Whenever I picture myself in a future relationship, I see it ending in a breakup. It usually happens in some manner I couldn’t predict, and I tell myself “that’s life.” This projection of failure keeps me on the sidelines. It fuels the excuses I give myself and allows me to postpone more pain. As long as a successful relationship is “out there in the future,” I don’t have to do anything right now.

The only honest reason I haven’t tried to date someone new is I’m scared. I’m scared I won’t find someone as good as Ms C. If I do happen to find someone as good or better than her, then I’m scared the relationship will end just like all the rest. I’ll be bewildered that I gave another woman everything I had, and it wasn’t good enough. She will still run away.

Faith is Hard When Fear is High

I thought Ms C was an amazing woman and was so thankful to have found her. I knew what I had in her and with her. It was good. So, it’s hard for me to imagine something as good or better. In my head, I know none of that is true. I know I’ll keep going and find my forever lady.

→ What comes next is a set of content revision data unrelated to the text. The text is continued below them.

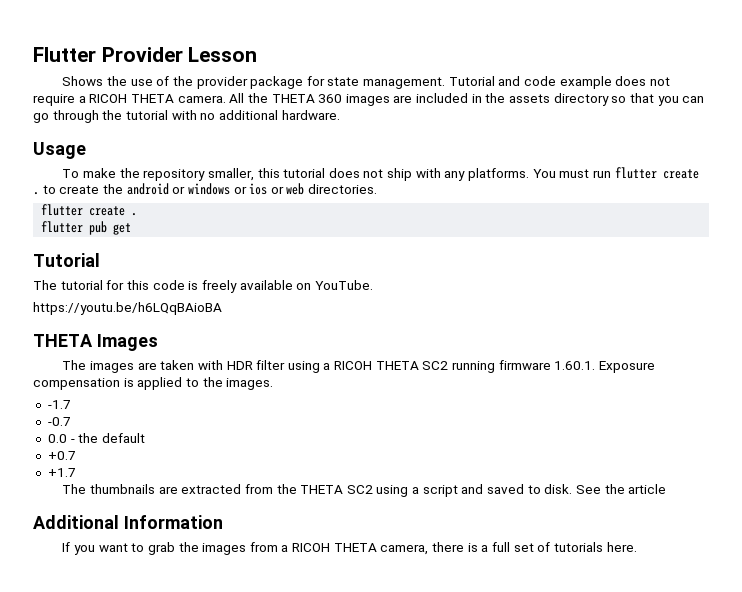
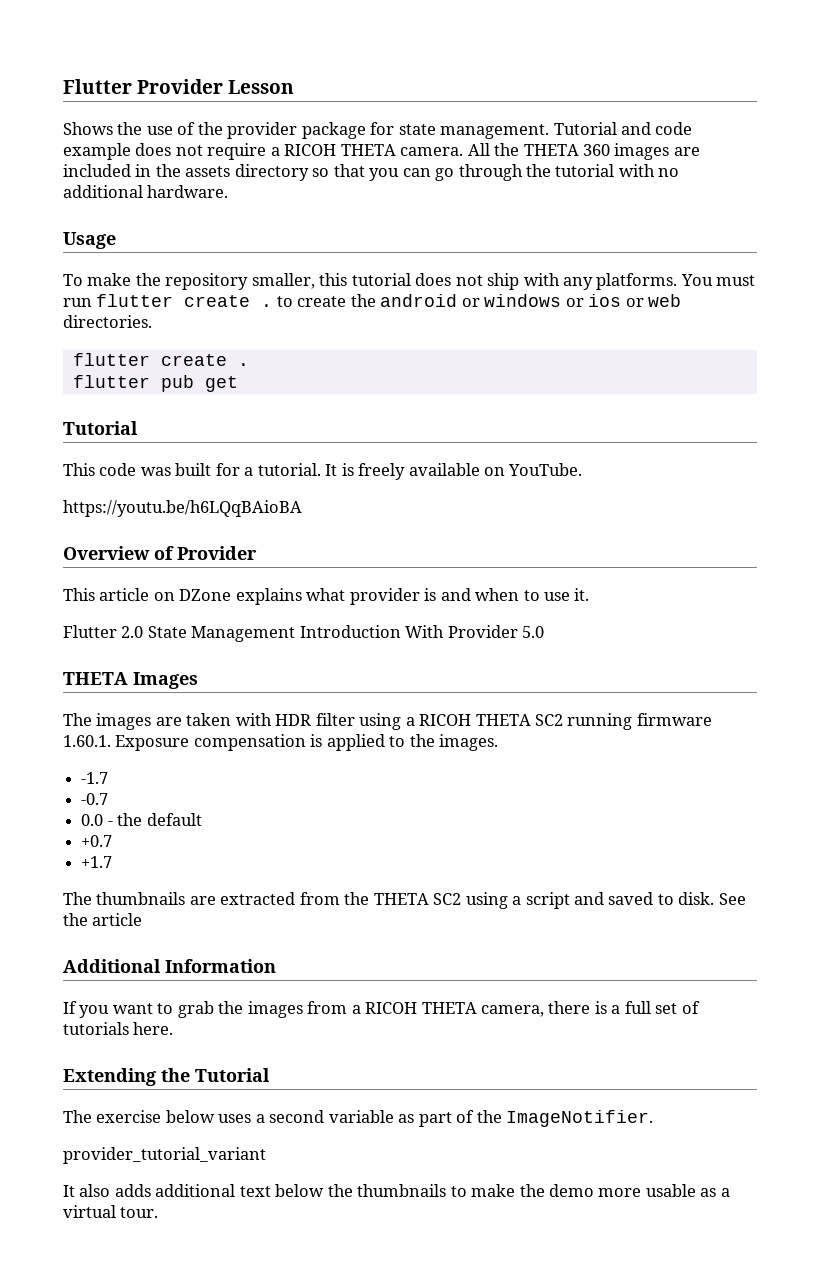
[33,280,185,290] The tutorial for this code -> [63,463,338,476] This code was built for a tutorial. It
(222, 308) none -> [63,546,257,560] [63,588,590,605] [63,625,545,642] // Overview of Provider // This article on DZone explains what provider is and when to use it. // Flutter 2.0 State Management Introduction With Provider 5.0
(637, 547) none -> [63,1068,270,1086] [63,1110,654,1127] [63,1147,266,1164] [63,1184,730,1197] [63,1205,159,1218] // Extending the Tutorial // The exercise below uses a second variable as part of the ImageNotifier. // provider_tutorial_variant // It also adds additional text below the thumbnails to make the demo more usable as a virtual tour.

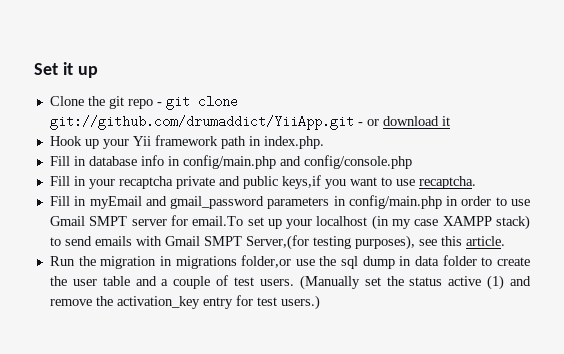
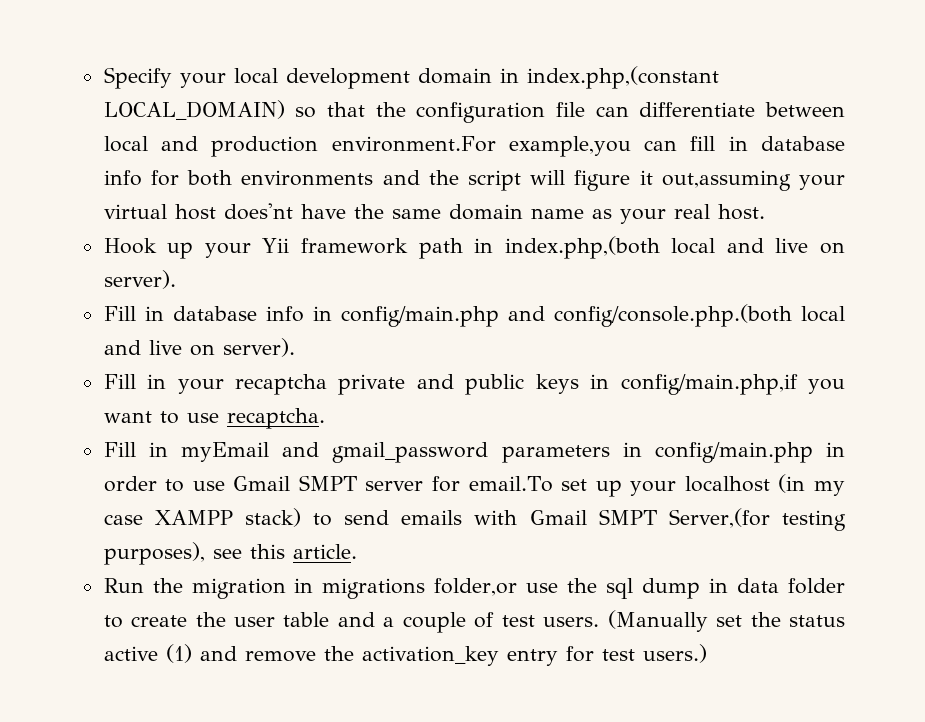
[34,62,98,78] [49,95,238,110] [49,115,450,130] Set it up // Clone the git repo - git clone git://github.com/drumaddict/YiiApp.git - or download it -> [103,66,719,89] [103,100,846,123] [103,136,846,157] [103,170,845,191] [103,203,765,224] Specify your local development domain in index.php,(constant LOCAL_DOMAIN) so that the configuration file can differentiate between local and production environment.For example,you can fill in database info for both environments and the script will figure it out,assuming your virtual host does'nt have the same domain name as your real host.
[263,136,324,149] index.php. -> [504,236,845,259] [103,270,176,289] index.php,(both local and live on server).
[303,155,412,169] config/console.php -> [553,304,845,327] [103,338,295,357] config/console.php.(both local and live on server).
[281,175,321,189] keys,if -> [535,374,798,395] keys in config/main.php,if

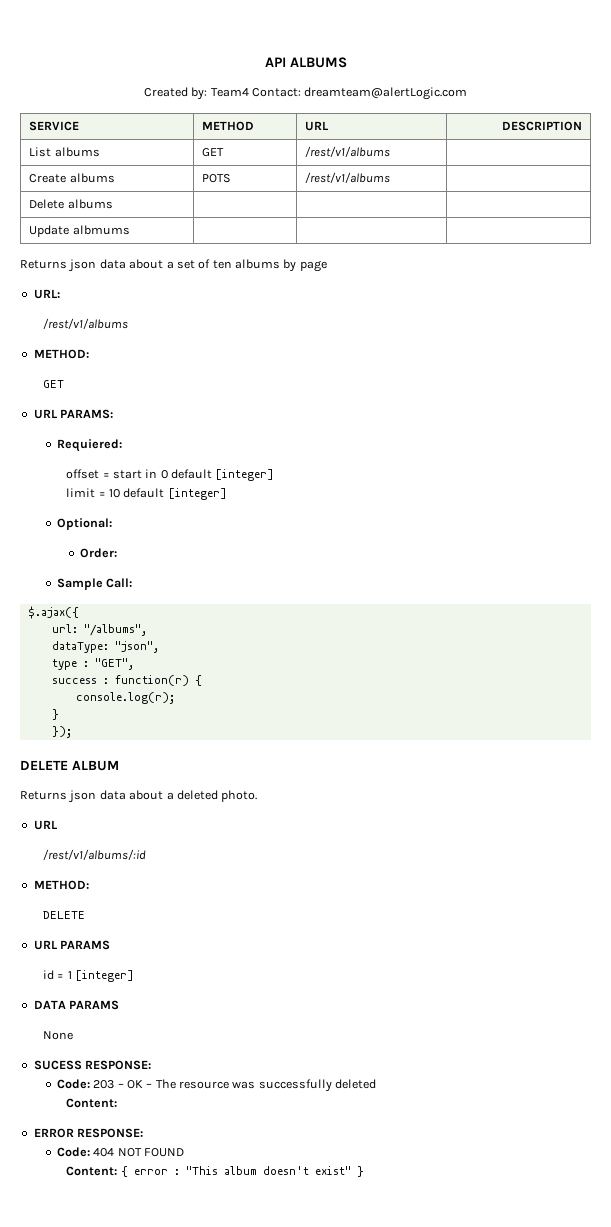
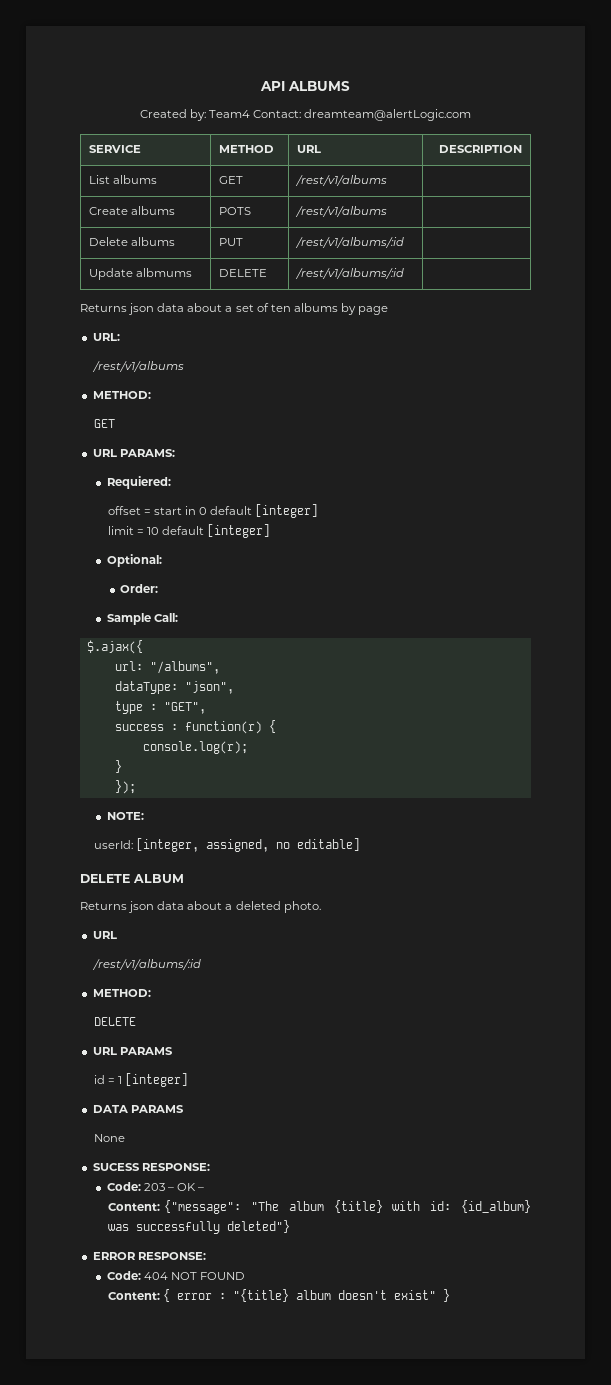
(113, 204) | -> [218,238,243,246] [294,237,404,248] PUT | /rest/v1/albums/:id
(130, 230) | -> [218,269,267,277] [294,268,404,279] DELETE | /rest/v1/albums/:id
(72, 732) none -> [106,812,144,820] [93,838,360,852] // NOTE: // userId: [integer, assigned, no editable]
[155,1079,377,1092] [66,1098,118,1108] The resource was successfully deleted // Content: -> [107,1200,531,1214] [107,1220,290,1234] // Content: {"message": "The album {title} with id: {id_album} was successfully deleted"}
[185,1166,218,1175] "This -> [232,1289,289,1302] "{title}

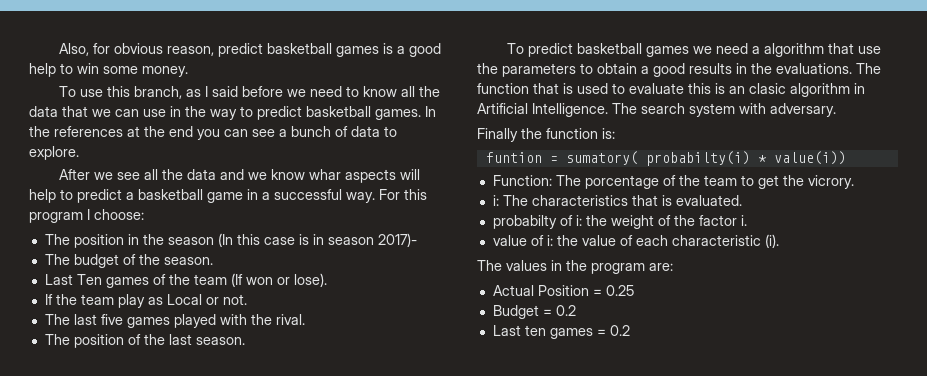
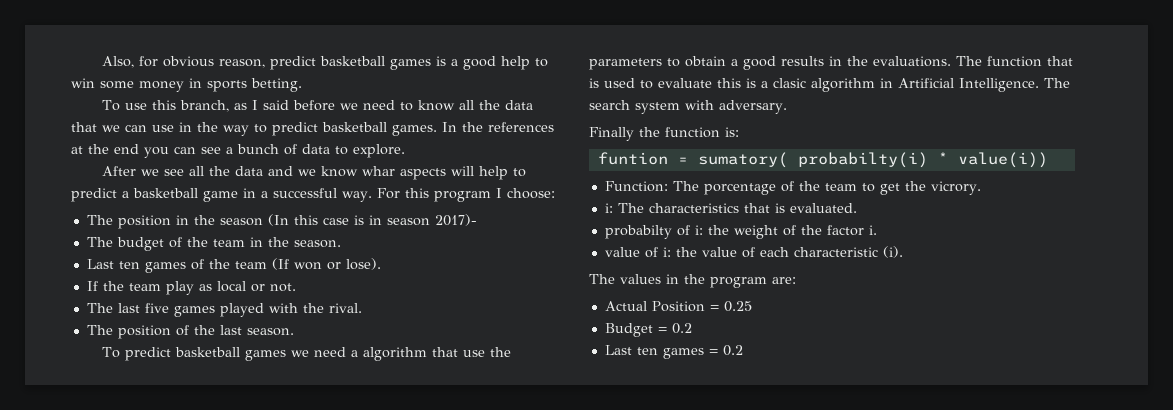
[142,66,188,77] money. -> [139,78,302,92] money in sports betting.
(160, 259) none -> [212,237,289,247] team in the
[76,274,102,285] Ten -> [118,261,140,269] ten
[166,294,202,305] Local -> [216,281,246,292] local
[729,86,745,94] an -> [761,81,768,88] a

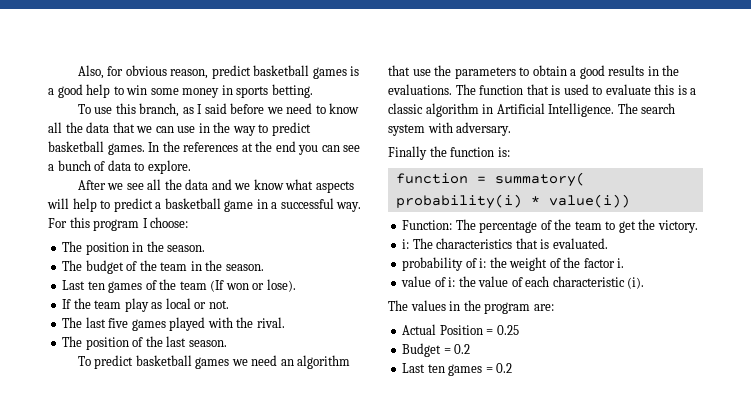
[361,166,395,176] whar -> [285,179,314,190] what
[219,214,477,226] season (In this case is in season 2017)- -> [167,245,206,252] season.
[350,350,358,357] a -> [280,359,294,366] an
[773,78,806,88] clasic -> [388,103,423,114] classic
[597,152,928,168] funtion = sumatory( probabilty(i) -> [395,172,585,187] [395,194,522,209] function = summatory( probability(i)
[703,183,776,195] porcentage -> [479,221,538,233] percentage
[930,181,981,195] vicrory. -> [657,220,698,233] victory.
[604,225,672,239] probabilty -> [402,257,464,271] probability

My heart wants to protect itself.

I knew as she said the words, asked the questions, and put her finger on the fears buried deep in soul, it’s time to move on. It’s time to move forward, one little act of faith at a time.

Time to Face my Fears

It’s unclear what moving forward looks like on this cold rainy evening. It could be as simple as downloading any of the dating apps onto my phone and give them a whirl. At this point, I’m just looking for a fun conversation.

It was a tough day full of literal, mental, and emotional pain. For a brief moment, I felt discouraged about my progress. Then, I went for a walk and met Jesus. He’s my forever friend and Guide. Days like today have and will always be part of my life, but they are not my story.

Today, I moved forward in life. I grew just a bit more, and I’m looking to the future with hope instead of fear. That’s the goodness of the Lord. This is His timing. Whether I think I’m ready or not, I’m moving with Him.